Iniziative esistenti, come Kudumbashree, sono state integrate nel programma, insieme a nuovi schemi come Destitute Free Kerala (DFK). Il governo ha anche lanciato il programma Rights without Delay per fornire la documentazione necessaria a oltre 21.000 di queste famiglie. Questi documenti erano necessari per l'accesso ai benefici governativi.

Secondo l'indagine economica del 2024 del governo del Kerala, quasi il 50% delle famiglie prese di mira è uscito dalla povertà estrema entro due anni dal lancio del programma.
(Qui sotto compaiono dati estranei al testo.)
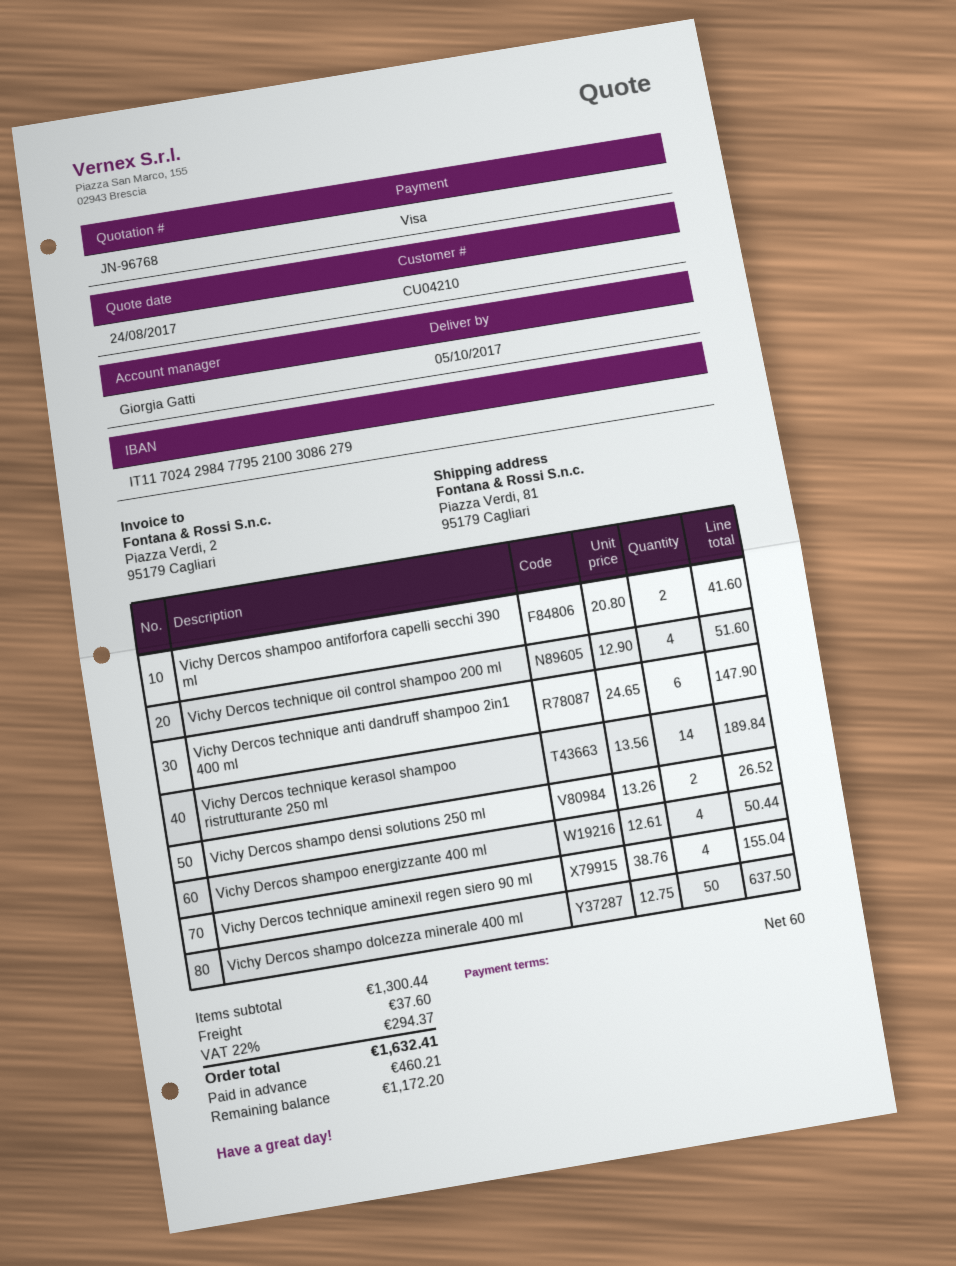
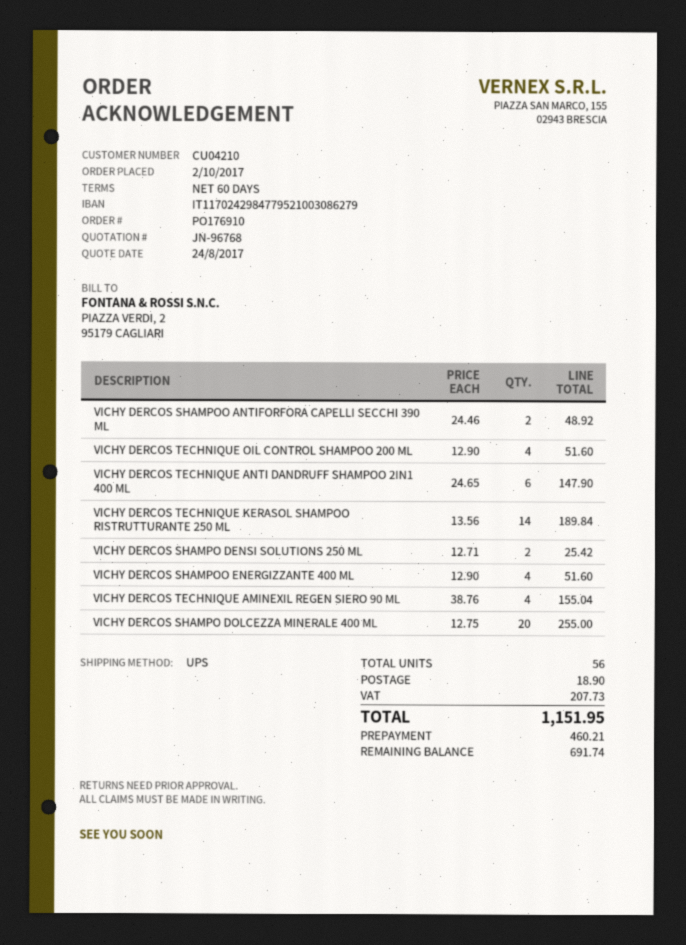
Vichy Dercos shampoo antiforfora capelli secchi 390 ml: 2 x 20.80 = 41.60 -> 2 x 24.46 = 48.92
Vichy Dercos shampo densi solutions 250 ml: 2 x 13.26 = 26.52 -> 2 x 12.71 = 25.42
Vichy Dercos shampoo energizzante 400 ml: 4 x 12.61 = 50.44 -> 4 x 12.90 = 51.60
Vichy Dercos shampo dolcezza minerale 400 ml: 50 x 12.75 = 637.50 -> 20 x 12.75 = 255.00
shipping: 37.60 -> 18.90
tax: 294.37 -> 207.73
total: 1632.41 -> 1151.95
balance: 1172.20 -> 691.74

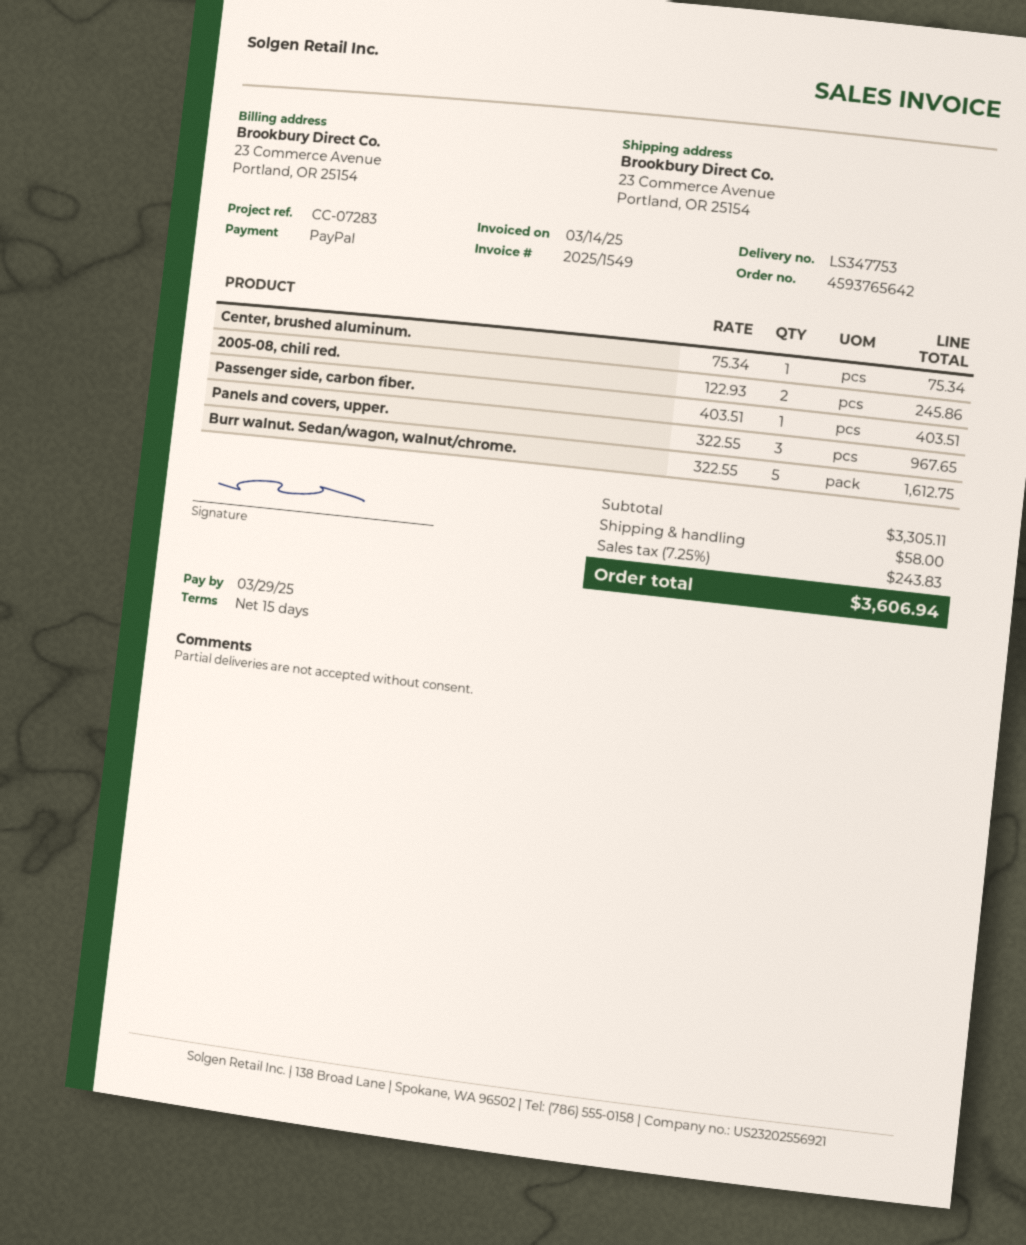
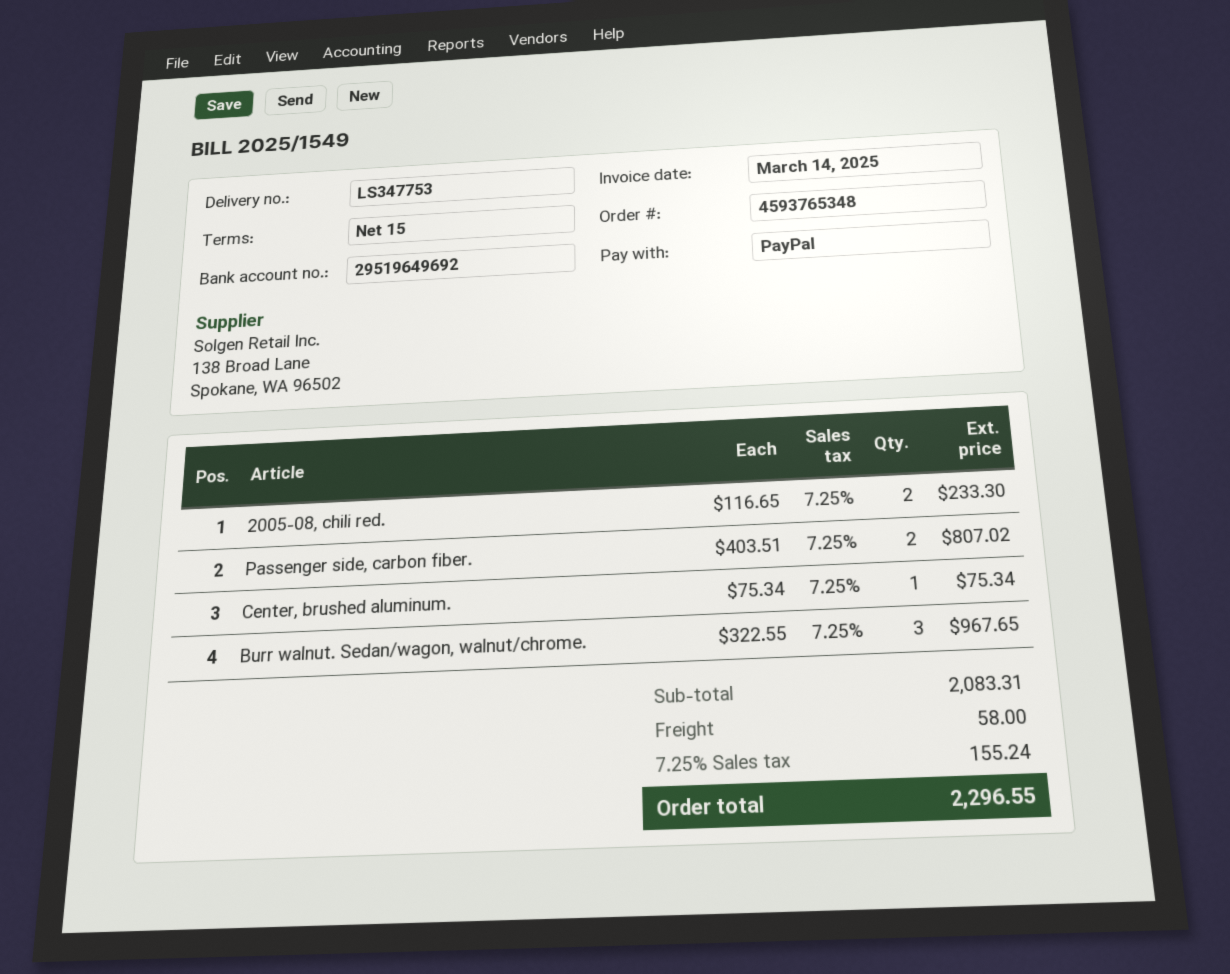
order number: 4593765642 -> 4593765348
2005-08, chili red.: 2 x 122.93 = 245.86 -> 2 x 116.65 = 233.30
Passenger side, carbon fiber.: 1 x 403.51 = 403.51 -> 2 x 403.51 = 807.02
Panels and covers, upper.: 3 x 322.55 = 967.65 -> none
Burr walnut. Sedan/wagon, walnut/chrome.: 5 x 322.55 = 1612.75 -> 3 x 322.55 = 967.65
subtotal: 3305.11 -> 2083.31
tax: 7.25% = 243.83 -> 7.25% = 155.24
total: 3606.94 -> 2296.55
Secondo le ultime stime, gli sforzi concertati e coordinati dei vari dipartimenti del governo statale hanno sollevato oltre il 70% di tutte le famiglie estremamente povere dalla loro indigenza.

Il ruolo critico dell'autonomia locale

Pinarayi ha riconosciuto il ruolo cruciale svolto dagli organi di autogoverno locale come i "gram panchayats" (consiglio di villaggio) e le corporazioni municipali nel successo dell'EPEP nello stato.

Il Partito Comunista dell'India (marxista), il principale costituente del governo del Fronte Democratico di Sinistra (LDF) nello stato, ha sostenuto che gli LSG sono la parte più vibrante del meccanismo di governance. Il movimento comunista nel paese e in particolare in Kerala si è sempre concentrato sul rafforzamento del decentramento e degli organismi LSG per un approccio allo sviluppo più incentrato sulle persone.

La convinzione che gli LSG abbiano un approccio incentrato sulle persone è stato un fattore cruciale per farli diventare un meccanismo chiave per il programma di eradicazione della povertà estrema in Kerala sotto l'LDF. Gli LSG sono stati coinvolti nell'esecuzione di indagini di base per identificare le famiglie indigenti. Erano anche responsabili dell'identificazione dei bisogni specifici delle famiglie, nonché della preparazione e dell'esecuzione dei piani a livello micro, noti come sottopiani per la povertà estrema.

Il successo in Kerala è solo l'inizio, poiché le forze di sinistra sperano di portare le lezioni dello stato in altri stati dell'India e sradicare la povertà estrema una volta per tutte. Tuttavia, una delle lezioni chiave del Kerala è l'importanza di un governo che dia priorità all'eliminazione della povertà e rafforzi gli enti locali per portare avanti il lavoro, il che significa che la lotta politica rimane al centro.

La revisione mensile non aderisce necessariamente a tutte le opinioni espresse negli articoli ripubblicati su MR Online. Il nostro obiettivo è quello di condividere una varietà di prospettive di sinistra che pensiamo i nostri lettori troveranno interessanti o utili. —Eds.